## PROBLEM DETAILS:
The records below hold a stretch from the line with "the Log Archive server, version v_0.1.3 (2024)" through the line with "ladder diagram, version v_0.1.3 (2024)"; return exactly those lines, ends included, and nothing more.

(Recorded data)
[Start of Attachment]

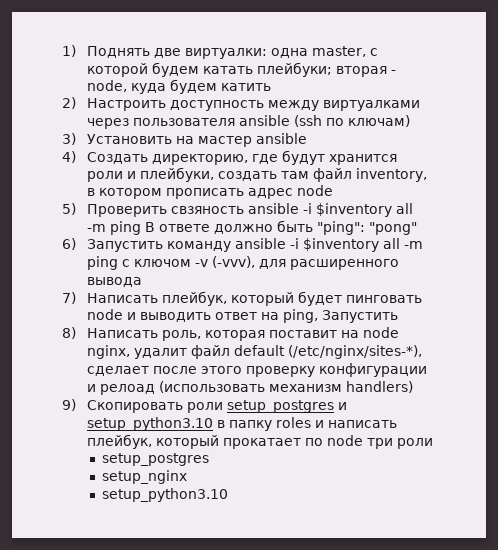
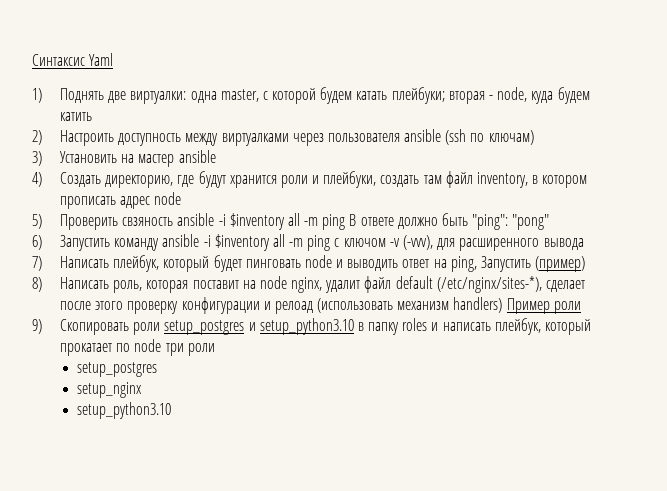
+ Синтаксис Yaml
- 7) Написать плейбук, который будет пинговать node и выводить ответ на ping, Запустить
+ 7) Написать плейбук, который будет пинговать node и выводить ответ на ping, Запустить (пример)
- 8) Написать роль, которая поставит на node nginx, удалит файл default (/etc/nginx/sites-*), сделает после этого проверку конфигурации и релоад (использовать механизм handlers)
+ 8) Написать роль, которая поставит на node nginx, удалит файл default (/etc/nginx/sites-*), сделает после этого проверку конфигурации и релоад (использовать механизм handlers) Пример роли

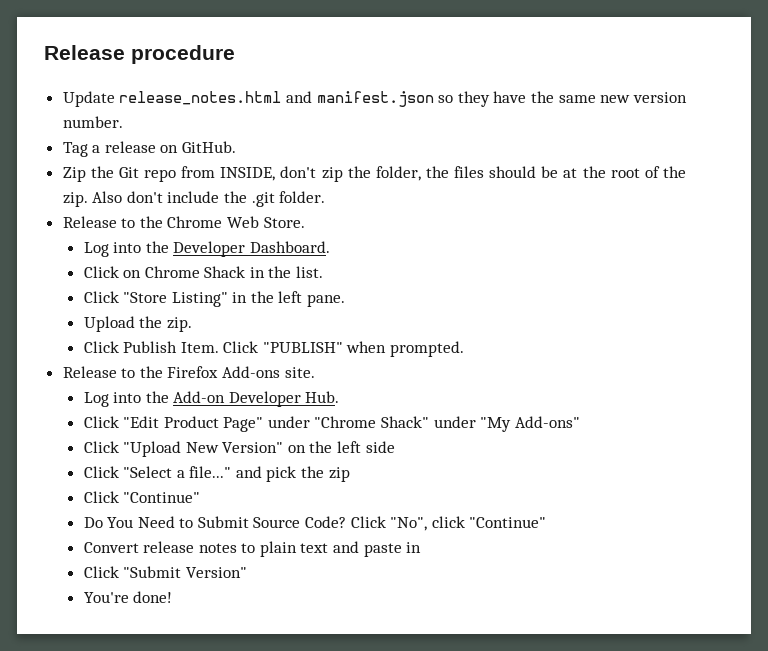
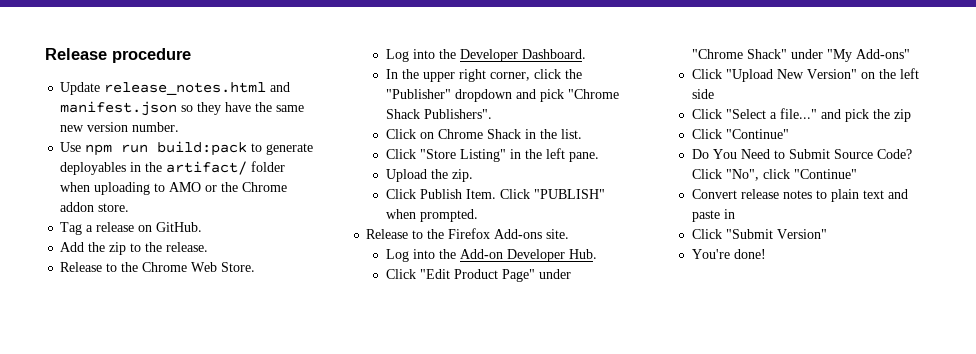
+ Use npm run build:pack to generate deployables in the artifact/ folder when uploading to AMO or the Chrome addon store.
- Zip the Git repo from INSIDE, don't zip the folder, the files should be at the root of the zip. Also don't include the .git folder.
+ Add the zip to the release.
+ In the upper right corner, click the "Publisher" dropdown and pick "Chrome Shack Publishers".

[End of Attachment]
[Start of Attachment]

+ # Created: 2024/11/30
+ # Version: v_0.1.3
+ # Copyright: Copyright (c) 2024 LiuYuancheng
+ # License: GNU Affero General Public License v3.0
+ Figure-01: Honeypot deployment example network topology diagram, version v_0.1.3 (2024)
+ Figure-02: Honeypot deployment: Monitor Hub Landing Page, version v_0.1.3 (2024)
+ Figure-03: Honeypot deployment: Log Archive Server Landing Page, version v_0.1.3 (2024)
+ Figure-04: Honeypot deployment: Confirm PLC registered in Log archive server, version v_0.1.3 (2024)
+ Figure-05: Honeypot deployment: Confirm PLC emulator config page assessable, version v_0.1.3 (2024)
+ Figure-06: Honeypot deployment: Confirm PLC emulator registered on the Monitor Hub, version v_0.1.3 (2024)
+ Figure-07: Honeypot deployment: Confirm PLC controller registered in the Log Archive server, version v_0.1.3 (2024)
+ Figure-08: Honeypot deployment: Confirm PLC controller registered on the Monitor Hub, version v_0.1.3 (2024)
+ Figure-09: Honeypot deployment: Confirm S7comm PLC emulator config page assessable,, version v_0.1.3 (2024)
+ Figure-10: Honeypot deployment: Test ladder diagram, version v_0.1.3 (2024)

[End of Attachment]

## EXERCISE ANSWER:
+ Figure-07: Honeypot deployment: Confirm PLC controller registered in the Log Archive server, version v_0.1.3 (2024)
+ Figure-08: Honeypot deployment: Confirm PLC controller registered on the Monitor Hub, version v_0.1.3 (2024)
+ Figure-09: Honeypot deployment: Confirm S7comm PLC emulator config page assessable,, version v_0.1.3 (2024)
+ Figure-10: Honeypot deployment: Test ladder diagram, version v_0.1.3 (2024)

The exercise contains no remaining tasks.